Restaurant staff handbook: what UK employment law requires
The short answer
Every employee is entitled, from their first day, to a written statement of employment particulars under the Employment Rights Act 1996 — covering pay, hours, holiday, notice and more. Beyond that, a restaurant should have written disciplinary and grievance procedures following the ACAS Code of Practice (tribunals can adjust awards by up to 25% if you unreasonably fail to follow it), an equal-opportunities and anti-harassment policy reflecting the Worker Protection Act 2023 duty to prevent sexual harassment, and — since October 2024 — a written tipping policy under the Employment (Allocation of Tips) Act 2023.
Hospitality has high turnover, irregular hours and a young workforce — exactly the conditions where employment disputes arise, and exactly why the paperwork matters. A good staff handbook isn't corporate box-ticking; it's the document that protects you when a disciplinary, a grievance or a tribunal claim lands.

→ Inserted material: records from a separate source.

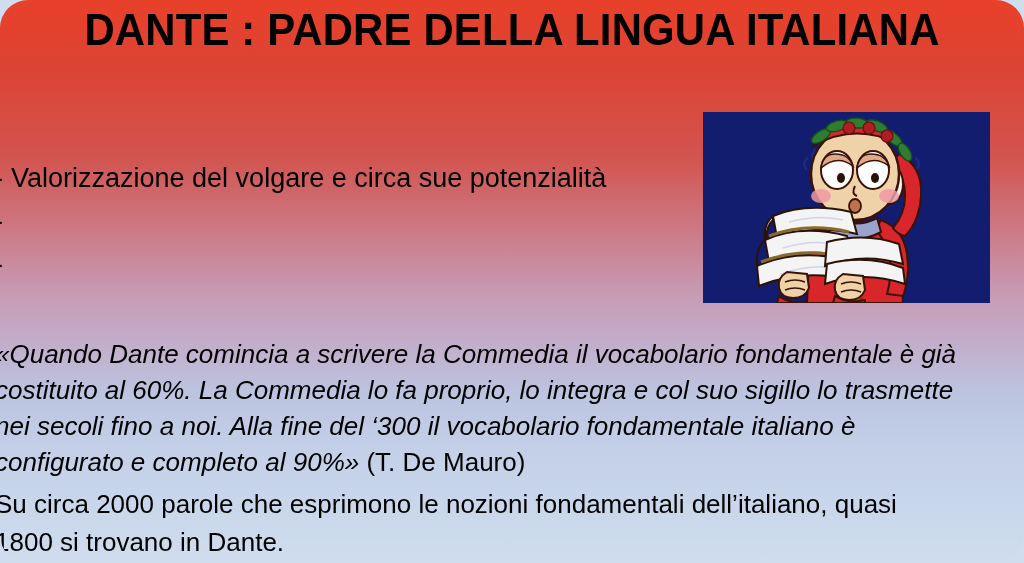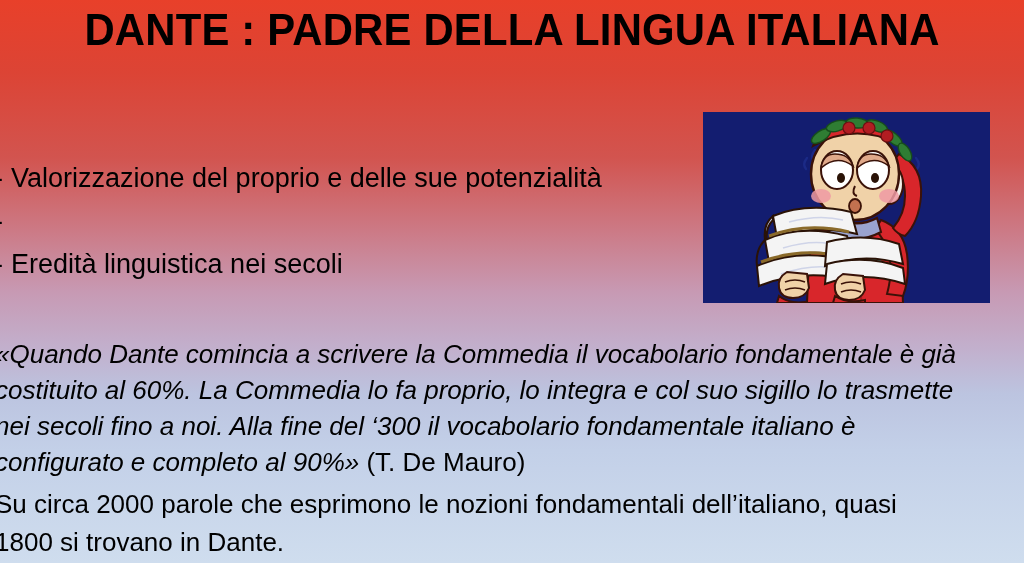"DANTE : PADRE DELLA LINGUA" .slide { border-radius: none -> 28px }
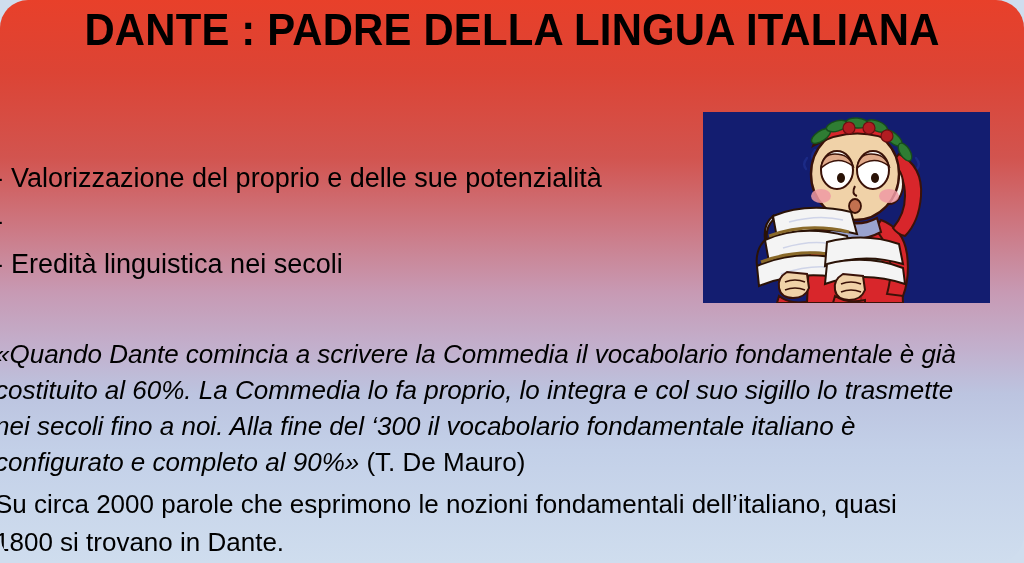"Valorizzazione del proprio e delle" span.bullet-text { text: proprio e delle -> volgare e circa }
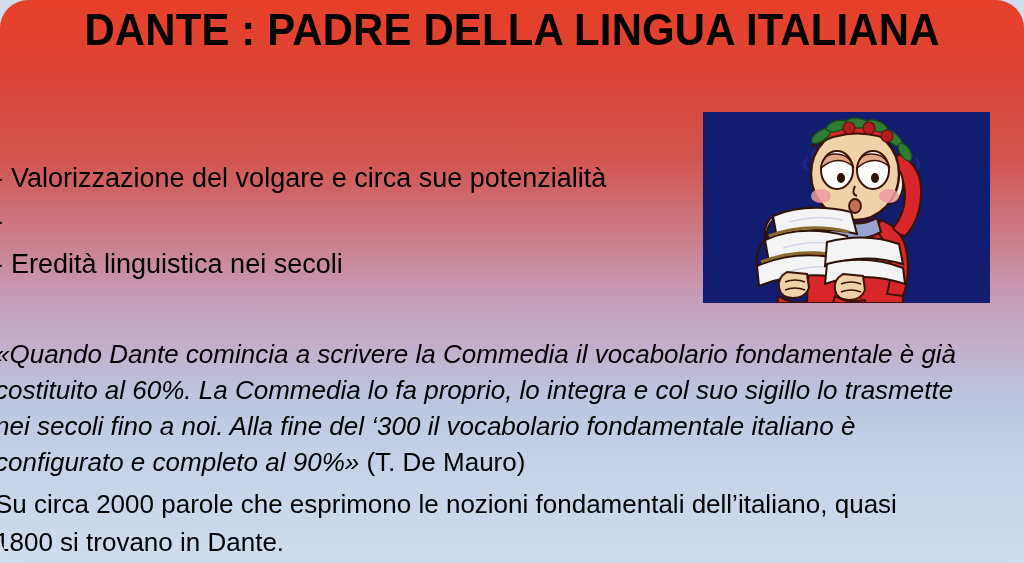"Eredità linguistica nei secoli" span.bullet-text { html: <span>Eredità linguistica nei secoli</span> -> none }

This guide covers what UK employment law actually requires.
The day-one right: a written statement of particulars
Since 6 April 2020, every employee and worker has a day-one right to a written statement of employment particulars under section 1 of the Employment Rights Act 1996. It has to be given at the start of employment and cover, among other things:
- pay and when it's paid;
- hours and days of work;
- holiday entitlement (the statutory minimum is 5.6 weeks);
- place of work and probation period;
- notice periods on both sides;
- sick pay and any other benefits;
- references to your disciplinary and grievance procedures.
Disciplinary and grievance: the ACAS Code
You need written disciplinary and grievance procedures, and they should follow the ACAS Code of Practice. The Code isn't direct law, but it carries weight: a tribunal can adjust a compensation award by up to 25% where an employer unreasonably fails to follow it. A fair process generally means investigation, written notification, a hearing the employee can be accompanied at, a written decision, and the right to appeal — handled by different managers where practicable. There's no headcount exemption: the Code applies even to the smallest team.
Anti-harassment and equal opportunities
Your handbook should include an equal-opportunities and anti-harassment policy reflecting the Equality Act 2010 and the Worker Protection Act 2023, which since 26 October 2024 places a positive duty on employers to take reasonable steps to prevent sexual harassment of their staff. In a customer-facing, late-night sector this is a live risk, not a formality — and the duty is proactive, not just reactive.
The newer one people miss: a written tipping policy
The Employment (Allocation of Tips) Act 2023, in force from 1 October 2024, requires employers to pass on tips, gratuities and service charges to workers in full and fairly, and to keep a written tipping policy where tips are paid more than occasionally. This is squarely a hospitality law and is easy to overlook in an older handbook.
Making sure the team has actually read it
A handbook only protects you if staff have genuinely received and understood it — and can be shown to have done so. "It was in the shared drive" isn't the same as a record that a named employee acknowledged the current version. That acknowledgement loop is where frunt helps.
frunt turns your handbook and HR policies into induction the team completes on their phones, and keeps a dated, versioned record of who's acknowledged the current version — so when a policy changes, you can show the team was brought up to date. Get started with frunt, or book a walkthrough.
Frequently asked questions
- Do I legally need a staff handbook?
- There's no single law that says 'you must have a handbook', but several legal duties are most easily met through one. Every employee must get a written statement of particulars from day one (Employment Rights Act 1996), you should have disciplinary and grievance procedures following the ACAS Code, and since October 2024 you must have a written tipping policy. A handbook is the practical way to hold these together.
- What must be in an employment contract or statement of particulars?
- Since 6 April 2020 the written statement is a day-one right and must cover, among other things: pay and when it's paid, hours and days of work, holiday entitlement, place of work, probation, notice periods, sick pay, any other benefits, and references to disciplinary and grievance procedures. It must be given to every employee at the start of employment.
- Is the ACAS Code of Practice legally binding?
- The ACAS Code on disciplinary and grievance procedures is statutory guidance rather than direct law, but it has real teeth: an employment tribunal can increase a compensation award by up to 25% where an employer has unreasonably failed to follow it (or reduce an employee's award by up to 25% if they didn't). In practice you follow it. It applies regardless of how few staff you have.
- Do I need a written tipping policy?
- Yes, if tips are involved. The Employment (Allocation of Tips) Act 2023, in force from 1 October 2024, requires employers to pass on tips, gratuities and service charges to workers in full and fairly, and to have a written tipping policy where tips are paid more than occasionally. Hospitality is the sector this was written for.
- How much holiday must I give staff?
- The statutory minimum is 5.6 weeks of paid holiday a year, which can include bank holidays — equivalent to 28 days for someone working five days a week. Part-time and irregular-hours staff accrue holiday pro rata. The entitlement and how it's calculated should be set out in the written statement.